Dataset excerpts>
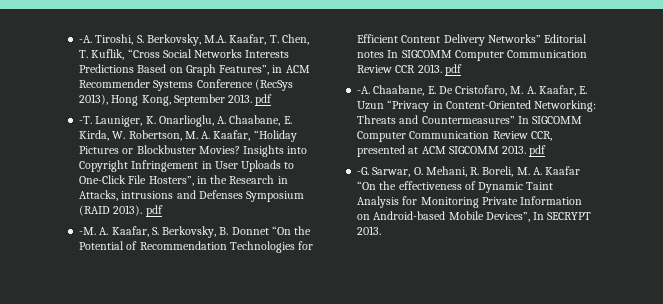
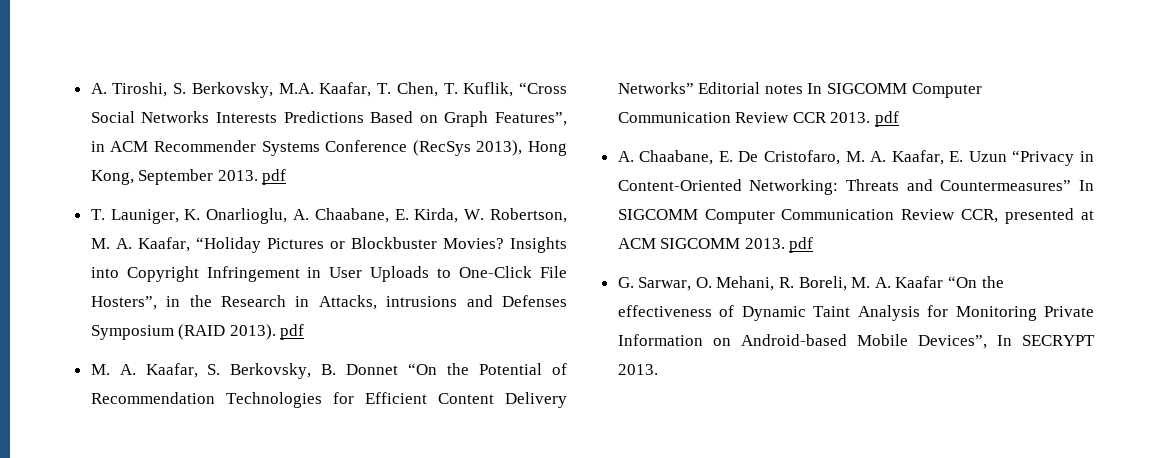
- -A. Tiroshi, S. Berkovsky, M.A. Kaafar, T. Chen, T. Kuflik, “Cross Social Networks Interests Predictions Based on Graph Features”, in ACM Recommender Systems Conference (RecSys 2013), Hong Kong, September 2013. pdf
+ A. Tiroshi, S. Berkovsky, M.A. Kaafar, T. Chen, T. Kuflik, “Cross Social Networks Interests Predictions Based on Graph Features”, in ACM Recommender Systems Conference (RecSys 2013), Hong Kong, September 2013. pdf
- -T. Launiger, K. Onarlioglu, A. Chaabane, E. Kirda, W. Robertson, M. A. Kaafar, “Holiday Pictures or Blockbuster Movies?
+ T. Launiger, K. Onarlioglu, A. Chaabane, E. Kirda, W. Robertson, M. A. Kaafar, “Holiday Pictures or Blockbuster Movies?
- -M. A. Kaafar, S. Berkovsky, B. Donnet “On the Potential of Recommendation Technologies for Efficient Content Delivery Networks” Editorial notes In SIGCOMM Computer Communication Review CCR 2013. pdf
+ M. A. Kaafar, S. Berkovsky, B. Donnet “On the Potential of Recommendation Technologies for Efficient Content Delivery Networks” Editorial notes In SIGCOMM Computer Communication Review CCR 2013. pdf
- -A. Chaabane, E. De Cristofaro, M. A. Kaafar, E. Uzun “Privacy in Content-Oriented Networking: Threats and Countermeasures” In SIGCOMM Computer Communication Review CCR, presented at ACM SIGCOMM 2013. pdf
+ A. Chaabane, E. De Cristofaro, M. A. Kaafar, E. Uzun “Privacy in Content-Oriented Networking: Threats and Countermeasures” In SIGCOMM Computer Communication Review CCR, presented at ACM SIGCOMM 2013. pdf
- -G. Sarwar, O. Mehani, R. Boreli, M. A. Kaafar “On the effectiveness of Dynamic Taint Analysis for Monitoring Private Information on Android-based Mobile Devices”, In SECRYPT 2013.
+ G. Sarwar, O. Mehani, R. Boreli, M. A. Kaafar “On the effectiveness of Dynamic Taint Analysis for Monitoring Private Information on Android-based Mobile Devices”, In SECRYPT 2013.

Exercise prompt>
Once the line containing "- -G. Sarwar, O." is found in the listing above, set down that line and every line after it, exactly.

Written answer>
- -G. Sarwar, O. Mehani, R. Boreli, M. A. Kaafar “On the effectiveness of Dynamic Taint Analysis for Monitoring Private Information on Android-based Mobile Devices”, In SECRYPT 2013.
+ G. Sarwar, O. Mehani, R. Boreli, M. A. Kaafar “On the effectiveness of Dynamic Taint Analysis for Monitoring Private Information on Android-based Mobile Devices”, In SECRYPT 2013.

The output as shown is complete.